In the days of Joseph Parker, an infidel lecturer in a mining town in the north of England gave an address in which he thought he had demolished all the arguments for the Bible, Christ and Christianity. He concluded by saying: "Now I hope I have succeeded in explaining to you that the existence of Jesus Christ is a myth."
As he finished speaking, a miner, who had entered in his grimy clothes, stood up and said, "Sir, I'm only a working man, and I don't know what you mean by the word `myth.' But can you explain me? Three years ago I had a miserable home; I neglected my wife and children; I cursed and swore; I drank up all my wages. Then someone came along and showed me the love of God and of His Son Jesus Christ. And now all is different. We have a happy home; I love my wife and children; I feel better in every way; and I have, given up the drink. A new power has taken possession of me since Christ came into my life. Sir"—and his face was all aglow—"can you explain me?"
The lecturer had no explanation to give, but that working man sent people home feeling that the Bible was still the Word of God and that Jesus was anything but a myth, and that the Gospel was "the power of God unto salvation to everyone that believeth."—The King's Business.

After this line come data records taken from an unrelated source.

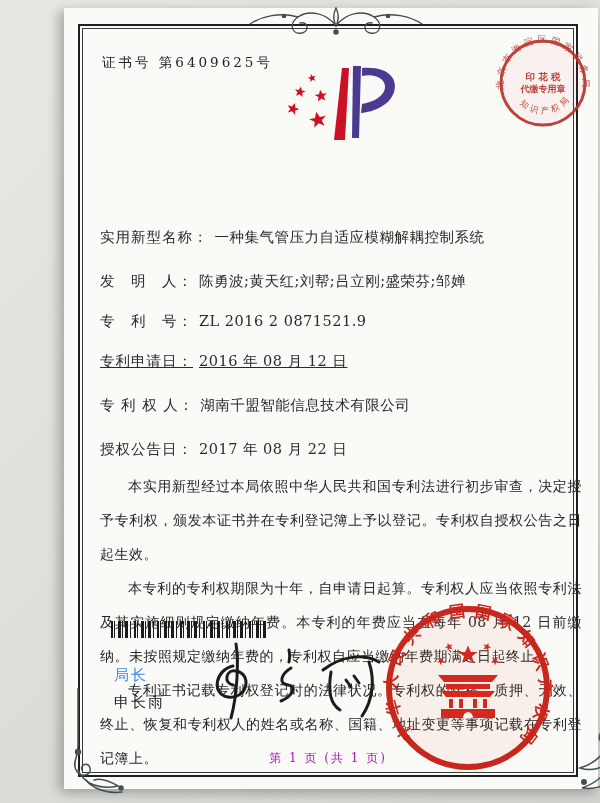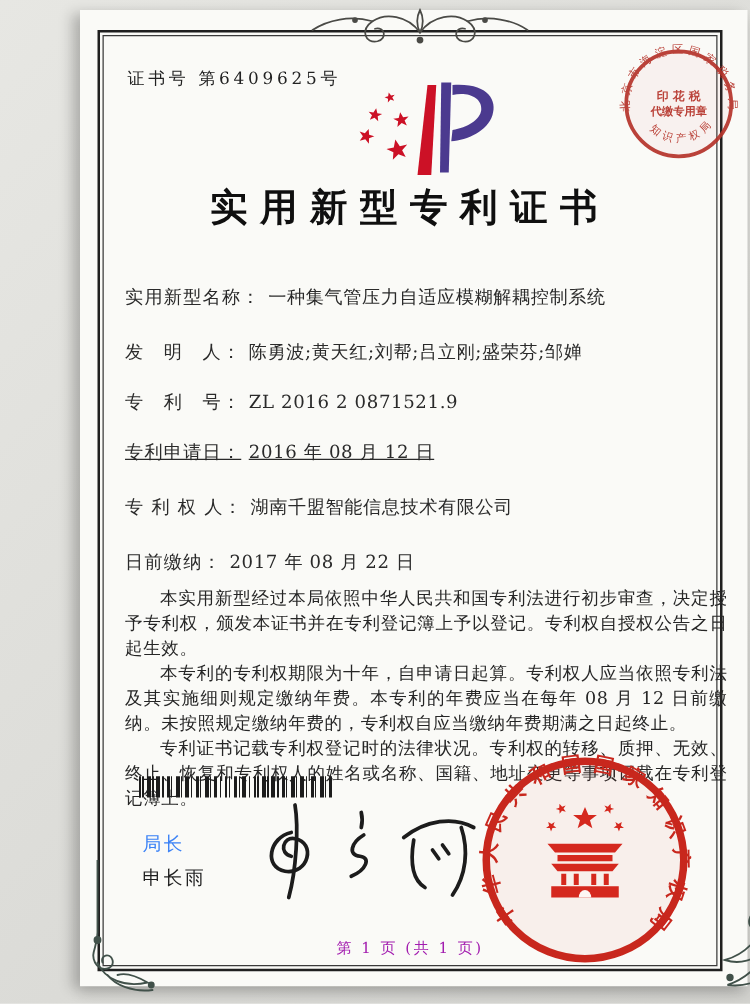"实用新型专利证书" div.abs { html: <div>实用新型专利证书</div> -> none }
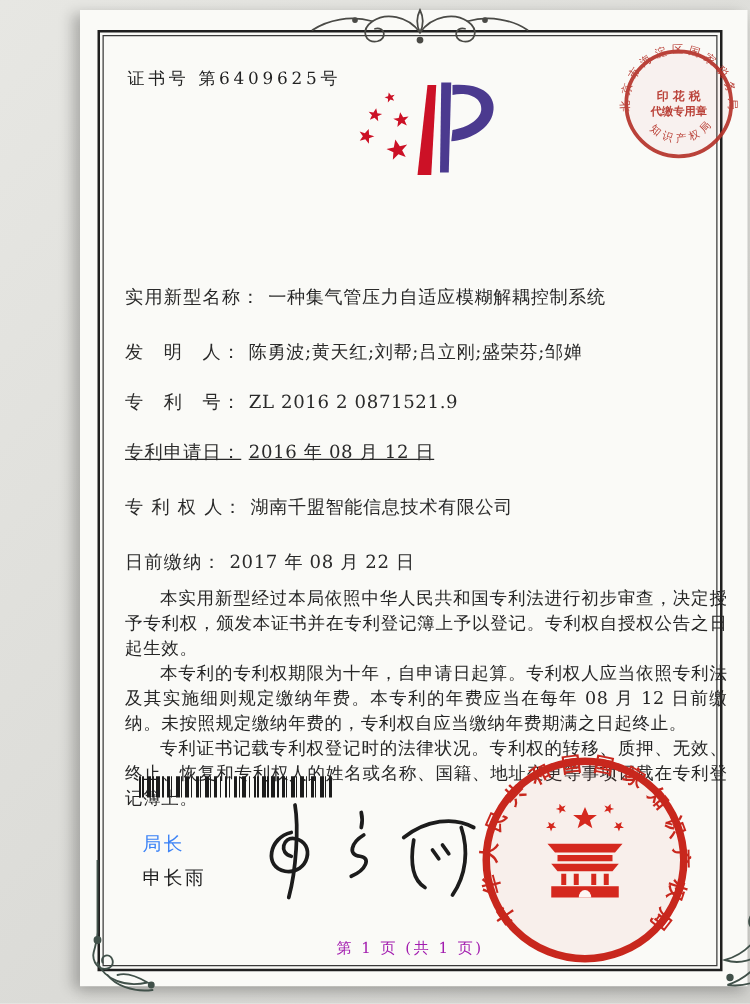"日前缴纳：" span.field-label { text: 日前缴纳 -> 授权公告日 }
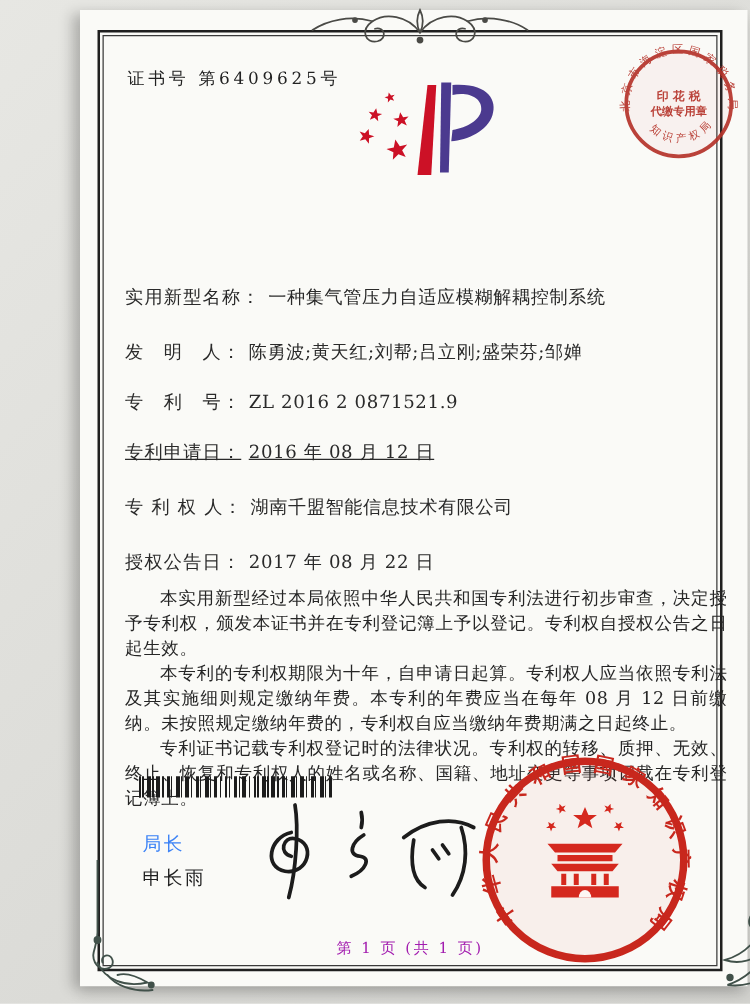"本实用新型经过本局依照中华人民共和国专利法进行初步审查，决定授予专利权，颁发本证" .paras { line-height: 20px -> 34px }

I was eating a piece of watermelon some months ago and was struck with its beauty. I took some of the seeds and weighed them and found that it would require some 5,000 seeds to weigh a pound. And then I applied mathematics to a forty-pound melon. One of these seeds, put into the ground, when warmed by the sun and moistened by the rain goes to work; it gathers from somewhere two hundred thousand times its own weight and, forcing this raw material through a tiny stem, constructs a watermelon. It covers the outside with a coating of green; inside of the green it puts a layer of white, and within the white a core of red, and all through the red it scatters seeds, each one capable of continuing the work of reproduction. I cannot explain the watermelon, but I eat it and enjoy it. Everything that grows tells a like story of infinite power. Why should I deny that a divine hand fed a multitude with a few loaves and fishes when I see hundreds of millions fed every year by a hand which converts the seeds scattered over the field into an abundant harvest? We know that food can be multiplied in a few months' time. Shall we deny the power of the Creator to eliminate the element of time, when we have gone so far in eliminating the element of space?—William Jennings Bryan.